Blocks use different semantics than methods for binding arguments to parameters.

Block semantics are more similar to assignment semantics than to method semantics in this regard. In fact, in older versions of Ruby, blocks literally used assignment for parameter binding, you could write something like this:

class Foo; def bar=(val) puts 'setter called!' end end

some_proc = Proc.new {|$foo, @foo, foo.bar|}
some_proc.call(1, 2, 3)
# setter called!
$foo #=> 1
@foo #=> 2

Thankfully, this is no longer the case since Ruby 1.9. However, some semantics have been retained:

  • If a block has multiple parameters but receives only a single argument, the argument will be sent a to_ary message (if it isn't an Array already) and the parameters will be bound to the elements of the Array
  • If a block receives more arguments than it has parameters, it ignores the extra arguments
  • If a block receives fewer arguments than it has parameters, the extra parameters are bound to nil

Note: #1 is what makes Hash#each work so beautifully, otherwise, you'd always have to deconstruct the array that it passes to the block.

In short, block parameters are bound much the same way as with multiple assignment.

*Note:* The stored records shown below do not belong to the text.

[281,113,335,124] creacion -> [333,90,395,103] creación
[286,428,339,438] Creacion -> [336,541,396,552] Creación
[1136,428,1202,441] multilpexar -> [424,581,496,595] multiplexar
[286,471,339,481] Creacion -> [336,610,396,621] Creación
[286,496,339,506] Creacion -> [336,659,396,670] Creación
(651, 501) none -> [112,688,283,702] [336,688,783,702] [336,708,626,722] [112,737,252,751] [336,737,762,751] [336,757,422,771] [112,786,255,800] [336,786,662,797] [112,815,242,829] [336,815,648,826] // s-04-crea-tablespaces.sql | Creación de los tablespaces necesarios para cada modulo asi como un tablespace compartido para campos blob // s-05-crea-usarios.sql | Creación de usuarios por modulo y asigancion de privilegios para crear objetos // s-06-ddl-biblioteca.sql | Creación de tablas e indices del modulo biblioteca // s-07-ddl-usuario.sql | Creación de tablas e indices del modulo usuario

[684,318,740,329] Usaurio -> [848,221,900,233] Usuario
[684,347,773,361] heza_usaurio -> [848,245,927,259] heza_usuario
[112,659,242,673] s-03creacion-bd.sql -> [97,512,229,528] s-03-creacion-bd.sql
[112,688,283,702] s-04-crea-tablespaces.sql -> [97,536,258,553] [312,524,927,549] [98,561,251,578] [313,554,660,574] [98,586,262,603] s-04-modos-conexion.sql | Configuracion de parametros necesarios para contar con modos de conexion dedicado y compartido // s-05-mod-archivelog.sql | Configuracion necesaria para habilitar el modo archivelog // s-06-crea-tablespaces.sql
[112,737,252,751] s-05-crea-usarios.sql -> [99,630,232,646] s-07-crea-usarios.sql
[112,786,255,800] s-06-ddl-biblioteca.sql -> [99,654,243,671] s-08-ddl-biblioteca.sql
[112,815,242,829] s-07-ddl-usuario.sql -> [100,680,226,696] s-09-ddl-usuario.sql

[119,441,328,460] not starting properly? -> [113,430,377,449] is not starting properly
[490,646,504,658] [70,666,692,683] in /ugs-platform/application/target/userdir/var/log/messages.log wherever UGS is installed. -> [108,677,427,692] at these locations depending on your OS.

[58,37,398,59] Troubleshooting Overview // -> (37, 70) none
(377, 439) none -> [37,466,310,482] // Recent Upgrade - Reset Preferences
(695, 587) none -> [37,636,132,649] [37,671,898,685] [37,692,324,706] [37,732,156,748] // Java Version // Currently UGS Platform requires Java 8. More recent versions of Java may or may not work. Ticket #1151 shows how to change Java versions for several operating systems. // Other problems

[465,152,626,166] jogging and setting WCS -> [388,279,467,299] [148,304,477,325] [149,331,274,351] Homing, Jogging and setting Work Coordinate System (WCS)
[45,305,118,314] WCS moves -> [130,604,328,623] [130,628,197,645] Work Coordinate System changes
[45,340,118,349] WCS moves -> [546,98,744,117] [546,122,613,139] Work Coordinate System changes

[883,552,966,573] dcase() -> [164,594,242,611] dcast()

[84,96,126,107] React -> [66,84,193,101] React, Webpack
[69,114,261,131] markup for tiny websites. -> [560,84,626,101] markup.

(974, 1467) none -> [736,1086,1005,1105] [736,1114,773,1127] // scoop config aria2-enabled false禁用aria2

You can imagine assignment without setters, indexers, globals, instance variables, and class variables, only local variables, and that is pretty much how parameter binding for blocks work: copy&paste the parameter list from the block, copy&paste the argument list from the yield, put an = sign in between and you get the idea.

Now, you aren't actually talking about a block, though, you are talking about a Proc. For that, you need to know something important: there are two kinds of Procs, which unfortunately are implemented using the same class. (IMO, they should have been two different classes.) One kind is called a lambda and the other kind is usually called a proc (confusingly, since both are Procs).

Procs behave like blocks, both when it comes to parameter binding and argument passing (i.e. the afore-described assignment semantics) and also when it comes to the behavior of return (it returns from the closest lexically enclosing method).

Lambdas behave like methods, both when it comes to parameter binding and argument passing (i.e. strict argument checking) and also when it comes to the behavior of return (it returns from the lambda itself).

A simple mnemonic: "block" and "proc" rhyme, "method" and "lambda" are both Greek.


A small remark to your question:

a_proc[2,2,4,3] is just a syntax sugar for a_proc.call(2,2,4,3) to hide “call”

This is not syntactic sugar. Rather, Proc simply defines the [] method to behave identically to call.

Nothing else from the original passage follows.